After that, I waited in the lobby for 30 minutes or so. Surprise. The nurse was an old classmate. She was a music therapy major. I guess she went on to become an LPN. We chatted a bit, then she left to do her other duties.

About 3 hours later, the doctor came in. She was pissed. Someone had misplaced my file. Scary.

She took a look. "Stitches." Crap! More pain. She walked out, chewed out someone for misplacing the file, and ordered the stuff to patch me up. After a while, she came back with a tray of needles and liquids and towels and thread.

"Is this gonna hurt?"

"Hmm, it'll burn a little, but not too bad."

I thought, "Yeah, right." I laid down, and she spread hospital green towel separating my left arm and my body.

"Do what you gotta do, doc." I braced myself for the pain.

"Okay, stick." It stuck. I waited for the pain. Dude, she was right. It burned a little, but it wasn't too bad. I felt fluid ooze throughout the wound.

"Stick." More ooze. It left good.

A few seconds later, "You ready?"

"Okay, go!" She inserted the needle and started sewing me up. It was strange to feel the thread going through my skin. It felt the way a kite pulls against the string. I needed two stitches.

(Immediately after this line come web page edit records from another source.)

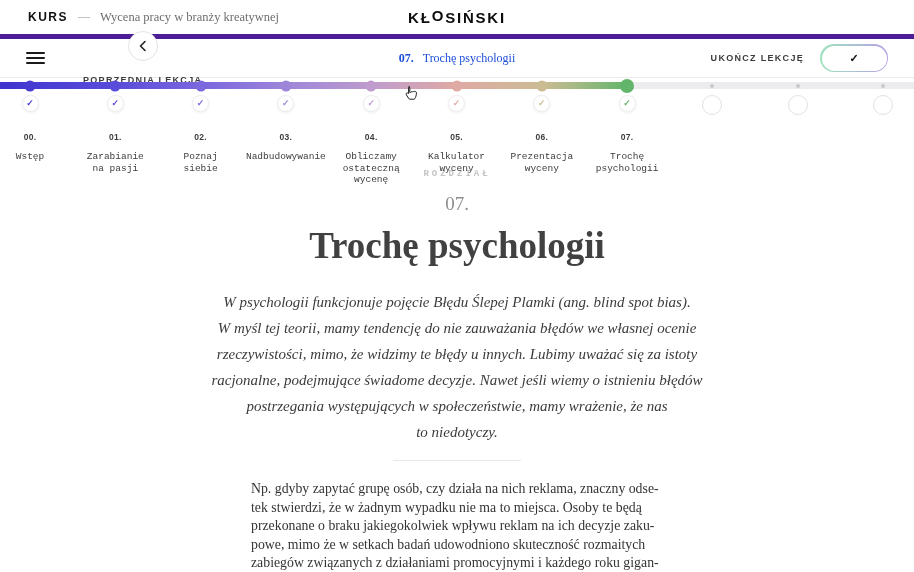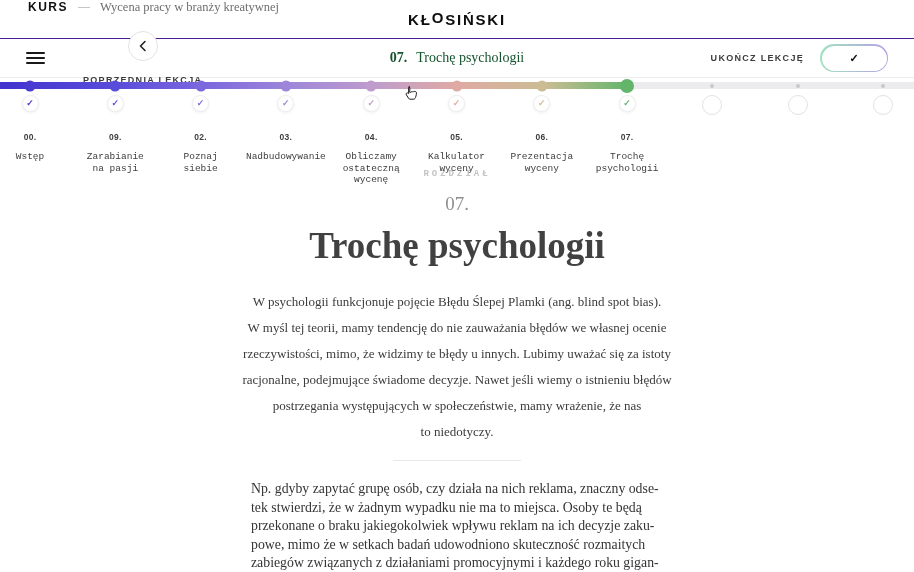--- a/index.html
+++ b/index.html
@@ -1,42 +1,42 @@
 <!DOCTYPE html>
 <html><head>
 <meta charset="utf-8">
 <style>
   * { margin:0; padding:0; box-sizing:border-box; }
   html,body { width:914px; height:572px; overflow:hidden; background:#fff;
     font-family:"Liberation Sans", sans-serif; color:#2e2e2e; }
   .page { position:relative; width:914px; height:572px; background:#fff; }
 
   
-  .topbar { position:relative; height:39px; border-bottom:1px solid #4c1d95;
-    display:flex; padding:0 28px; }
+  .topbar { position:relative; height:39px; border-bottom:5px solid #4c1d95;
+    display:flex; align-items:center; padding:0 28px; }
   .topbar-left { display:flex; align-items:baseline; gap:10px; }
   .kurs { font-weight:bold; font-size:12px; letter-spacing:1.5px; color:#111; }
   .sep { color:#bdbdbd; font-size:12px; }
   .course-title { font-family:"Liberation Serif", serif; font-size:12.5px; color:#6e6e6e; }
   .logo { position:absolute; left:50%; top:50%; transform:translate(-50%,-50%);
     font-weight:bold; font-size:15px; letter-spacing:1.8px; color:#0d0d0d; cursor:pointer; }
   .logo .raised-o { position:relative; top:-2px; }
 
   
   .lessonbar { position:relative; height:39px; border-bottom:1px solid #ececec;
     display:flex; align-items:center; padding:0 26px; }
   .hamburger { width:19px; height:13px; display:flex; flex-direction:column;
     justify-content:space-between; cursor:pointer; margin-right:38px; }
   .hamburger span { display:block; height:2.4px; background:#1a1a1a; border-radius:1px; }
   .prev-btn { display:flex; align-items:center; gap:14px; cursor:pointer;flex-direction:column; }
   .prev-circle { width:30px; height:30px; border-radius:50%; border:1px solid #e3e3e3;
     background:#fff; display:flex; align-items:center; justify-content:center; }
   .nav-label { font-size:9px; letter-spacing:1.3px; color:#3c3c3c; font-weight:bold; }
   .lesson-center { position:absolute; left:50%; top:50%; transform:translate(-50%,-50%);
-    font-family:"Liberation Serif", serif; font-size:14px; color:#14532d; white-space:nowrap; }
+    font-family:"Liberation Serif", serif; font-size:12px; color:#1d4ed8; white-space:nowrap; }
   .lesson-center .num { font-weight:bold; margin-right:9px; }
   .complete-group { margin-left:auto; display:flex; align-items:center; gap:16px; }
   .pill-wrap { width:68px; height:28px; border-radius:999px; padding:1.5px;
     background:linear-gradient(90deg,#9fe3bd,#b6a1e6); cursor:pointer; }
   .pill-inner { width:100%; height:100%; border-radius:999px; background:#fff;
     display:flex; align-items:center; justify-content:center; }
   .pill-check { font-size:11px; font-weight:bold; color:#111; }
 
   
   .progress-area { position:relative; height:79px; }
@@ -61,21 +61,21 @@
   .step-label { margin-top:9px; font-family:Liberation Mono, monospace; font-size:9.5px;
     line-height:11.5px; color:#3d3d3d; text-align:center; white-space:pre-line; }
 
   
   .main { text-align:center; }
   .kicker { margin-top:12px; font-size:9px; letter-spacing:3px; color:#c4c4c4; font-weight:bold;font-family:Liberation Mono, monospace; }
   .chapter-num { margin-top:14px; font-family:"Liberation Serif", serif; font-size:19px; color:#8f8f8f; }
   .chapter-title { margin-top:10px; font-family:"Liberation Serif", serif; font-weight:bold;
     font-size:37px; line-height:42px; color:#414141; }
   .lead { margin:22px auto 0; width:560px; font-family:"Liberation Serif", serif;
-    font-size:13px; line-height:26px; color:#3b3b3b; white-space:pre-line; }
+    font-style:italic; font-size:15px; line-height:26px; color:#3b3b3b; white-space:pre-line; }
   .divider { margin:15px auto 0; width:128px; height:1px; background:#e8e8e8; }
   .body-text { margin:19px auto 0; width:412px; text-align:left;
     font-family:"Liberation Serif", serif; font-size:13.8px; line-height:18.6px;
     color:#343434; white-space:pre-line; }
 
   
   .cursor { position:absolute; left:403px; top:85px; pointer-events:none; z-index:50; }
 </style>
 </head>
 <body>
@@ -139,21 +139,21 @@
           <div class="circle done">
             <span class="chk" style="color: rgb(71, 59, 210);">✓</span>
           </div>
           <div class="step-num">00.</div>
           <div class="step-label">Wstęp</div>
         </div>
         <div class="step" style="left: 115.3px;">
           <div class="circle done">
             <span class="chk" style="color: rgb(90, 76, 218);">✓</span>
           </div>
-          <div class="step-num">09.</div>
+          <div class="step-num">01.</div>
           <div class="step-label">Zarabianie
 na pasji</div>
         </div>
         <div class="step" style="left: 200.6px;">
           <div class="circle done">
             <span class="chk" style="color: rgb(123, 103, 222);">✓</span>
           </div>
           <div class="step-num">02.</div>
           <div class="step-label">Poznaj
 siebie</div>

Talk about an adventure. Anyway, the stitches get taken out in 8 more days. So I won’t be able to ride until then. And I just installed some new Volae handlebars.

Thursday, September 14, 2006


Finaly, A Bike Route Through the Deep South

The Adventure Cycling Association has completed sections #1 and #2 of thier new Underground Railroad Bicycle Route. This is exiting news. I could start from my front door and do the southern section. W00t! This would eliminate the cost of transporting the bike; just hop on and go.

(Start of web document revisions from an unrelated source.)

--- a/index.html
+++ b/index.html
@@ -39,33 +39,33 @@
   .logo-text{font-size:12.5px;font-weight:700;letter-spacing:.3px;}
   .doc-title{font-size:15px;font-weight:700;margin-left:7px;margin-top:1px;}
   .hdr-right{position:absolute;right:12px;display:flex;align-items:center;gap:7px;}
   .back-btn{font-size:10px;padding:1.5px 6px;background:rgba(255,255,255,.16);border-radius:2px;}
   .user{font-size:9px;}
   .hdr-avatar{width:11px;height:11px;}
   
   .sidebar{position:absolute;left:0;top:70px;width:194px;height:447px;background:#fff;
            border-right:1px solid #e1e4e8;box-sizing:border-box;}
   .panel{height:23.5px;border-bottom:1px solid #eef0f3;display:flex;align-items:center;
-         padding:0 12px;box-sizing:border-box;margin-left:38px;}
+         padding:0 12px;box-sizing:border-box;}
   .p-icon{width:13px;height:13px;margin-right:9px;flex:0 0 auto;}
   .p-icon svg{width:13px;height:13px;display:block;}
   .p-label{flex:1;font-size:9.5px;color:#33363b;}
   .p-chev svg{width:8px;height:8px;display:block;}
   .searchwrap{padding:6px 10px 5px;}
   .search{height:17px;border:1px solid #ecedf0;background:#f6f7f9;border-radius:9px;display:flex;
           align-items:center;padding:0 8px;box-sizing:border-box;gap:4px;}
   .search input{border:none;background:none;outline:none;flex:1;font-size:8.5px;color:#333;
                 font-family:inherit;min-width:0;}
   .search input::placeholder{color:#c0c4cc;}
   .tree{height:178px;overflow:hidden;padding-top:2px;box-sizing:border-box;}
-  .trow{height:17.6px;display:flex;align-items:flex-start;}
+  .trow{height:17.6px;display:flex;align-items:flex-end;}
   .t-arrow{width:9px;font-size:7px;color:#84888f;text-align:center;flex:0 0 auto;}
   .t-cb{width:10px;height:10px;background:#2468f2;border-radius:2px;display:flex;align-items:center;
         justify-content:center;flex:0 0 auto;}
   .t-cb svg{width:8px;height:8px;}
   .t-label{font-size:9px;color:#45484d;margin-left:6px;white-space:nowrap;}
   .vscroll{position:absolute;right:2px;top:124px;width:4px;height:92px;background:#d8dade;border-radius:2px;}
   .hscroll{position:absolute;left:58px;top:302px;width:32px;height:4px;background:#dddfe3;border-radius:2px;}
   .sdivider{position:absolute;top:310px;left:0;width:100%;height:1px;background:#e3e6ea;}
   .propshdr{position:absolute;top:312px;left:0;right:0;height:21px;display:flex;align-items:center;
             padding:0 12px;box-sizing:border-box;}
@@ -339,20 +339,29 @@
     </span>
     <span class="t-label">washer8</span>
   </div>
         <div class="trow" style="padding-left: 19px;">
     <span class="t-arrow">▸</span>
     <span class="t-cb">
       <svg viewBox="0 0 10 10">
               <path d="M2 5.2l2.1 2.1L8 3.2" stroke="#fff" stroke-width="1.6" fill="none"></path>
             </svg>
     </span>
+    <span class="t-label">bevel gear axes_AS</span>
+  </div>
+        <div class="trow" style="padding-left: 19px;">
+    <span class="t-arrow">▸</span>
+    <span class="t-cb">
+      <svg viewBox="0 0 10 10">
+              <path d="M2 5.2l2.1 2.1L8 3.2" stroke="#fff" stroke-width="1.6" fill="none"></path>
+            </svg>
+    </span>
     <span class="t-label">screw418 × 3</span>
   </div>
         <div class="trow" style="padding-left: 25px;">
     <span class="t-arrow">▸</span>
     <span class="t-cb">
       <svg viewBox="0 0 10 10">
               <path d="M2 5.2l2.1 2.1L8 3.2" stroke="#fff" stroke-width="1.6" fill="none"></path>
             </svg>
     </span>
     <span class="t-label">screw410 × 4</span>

Since it's a new map it should be accurate. In fact, there are no addemdums.

Dude, I'm so exicted. By next spring or summer I could do the southern porion of this route. That would give me all winter to make and test new gear.

Wednesday, September 06, 2006


Fall is coming

You can always tell when fall is coming in the southeast: nights get cooler. Instead of 90 degree nights it drops into the 80s. That's great for touring. Not too cold or hot at night. Great for hammock camping.

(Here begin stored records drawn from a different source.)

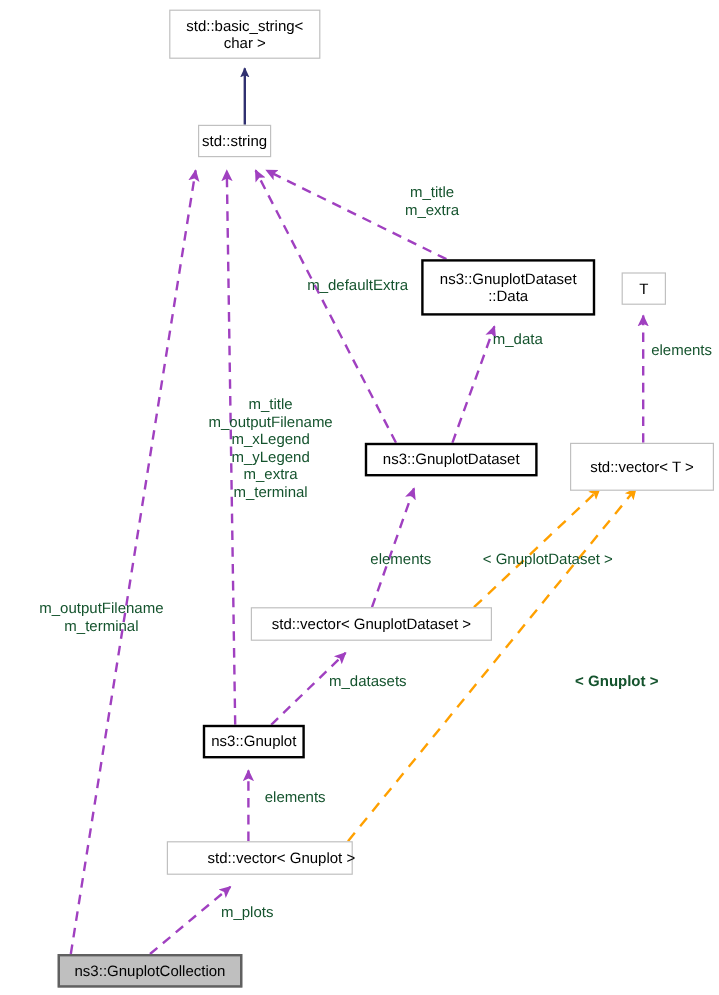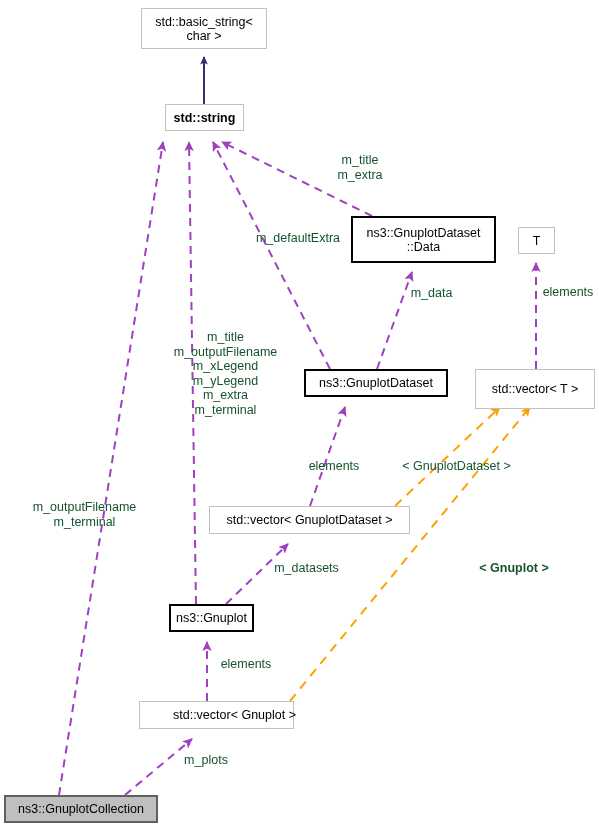--- a/index.html
+++ b/index.html
@@ -37,20 +37,21 @@
   }
   .node-box.plain {
     border: 1px solid #c0c0c0;
   }
   .node-box.strong {
     border: 2px solid #000000;
   }
   .node-box.current {
     border: 2px solid #606060;
     background: #bfbfbf;
+    margin-left: 44px;
   }
   .edge-label {
     position: absolute;
     font-size: 12.5px;
     line-height: 14.5px;
     color: #14532d;
     white-space: pre;
     text-align: center;
     background: transparent;
   }
@@ -122,21 +123,21 @@
     </g>
 
     <g>
       <line x1="125" y1="795" x2="192" y2="739" stroke="#a040c0" stroke-width="2" stroke-dasharray="8,6" marker-end="url(#arrow-purple)"></line>
     </g>
   </svg>
 
   <div class="node-box plain" style="left:141px; top:8px; width:126px; height:41px;">std::basic_string&lt;
 char &gt;</div>
 
-  <div class="node-box plain" style="left:165px; top:104px; width:79px; height:27px;font-weight:bold;">std::string</div>
+  <div class="node-box plain" style="left:165px; top:104px; width:61px; height:27px;">std::string</div>
 
   <div class="node-box strong" style="left:351px; top:216px; width:145px; height:47px;">ns3::GnuplotDataset
 ::Data</div>
 
   <div class="node-box plain" style="left:518px; top:227px; width:37px; height:27px;">T</div>
 
   <div class="node-box strong" style="left:304px; top:369px; width:144px; height:28px;">ns3::GnuplotDataset</div>
 
   <div class="node-box plain" style="left:475px; top:369px; width:120px; height:40px;">std::vector&lt; T &gt;</div>
 
@@ -146,21 +147,21 @@
 
   <div class="node-box plain" style="left:139px; top:701px; width:155px; height:28px;padding-left:36px;">std::vector&lt; Gnuplot &gt;</div>
 
   <div class="node-box current" style="left:4px; top:795px; width:154px; height:28px;">ns3::GnuplotCollection</div>
 
   <div class="edge-label" style="left:325px; top:153px; width:70px;">m_title
 m_extra</div>
 
   <div class="edge-label" style="left:248px; top:231px; width:100px;">m_defaultExtra</div>
 
-  <div class="edge-label" style="left:404px; top:286px; width:55px;">m_data</div>
+  <div class="edge-label" style="left:404px; top:276px; width:55px;">m_data</div>
 
   <div class="edge-label" style="left:538px; top:285px; width:60px;">elements</div>
 
   <div class="edge-label" style="left:167px; top:330px; width:117px;">m_title
 m_outputFilename
 m_xLegend
 m_yLegend
 m_extra
 m_terminal</div>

Also, fall is my favorite time of year for biking. I went out for a ride yesterday, in fact. Guess what: flat tire, lol. Then today I went out for another ride. Guess what: another flat!

Weird. Two flat tires in two days. These are the first flats I've had in 3 years. Turns out is was the front wheel. The valve whole had cut a slit in the inner tube’s valve, causing a leak. Going downhill at 45 mph while the tire is going flat ain't no fun.

It's time to get a wheel built for me. Power on Cycling and Gaerlan Custom Cycles build bike wheels. I figure a Sun Rynolite rims with 36 spokes and Shimano LX hubs would do it for now.

I also ordered some Schwalbe Marathons. They should be in by week's end. These old Specialized Crossroads needed replacing anyway. Hopefully by Saturday I'll be backup and running.

btw, I've decided on a paint scheme: blood red. Crimson as most people call it. DoomSled in blood red. It’s the color of my alma mater and it reminds me of the blood of Christ.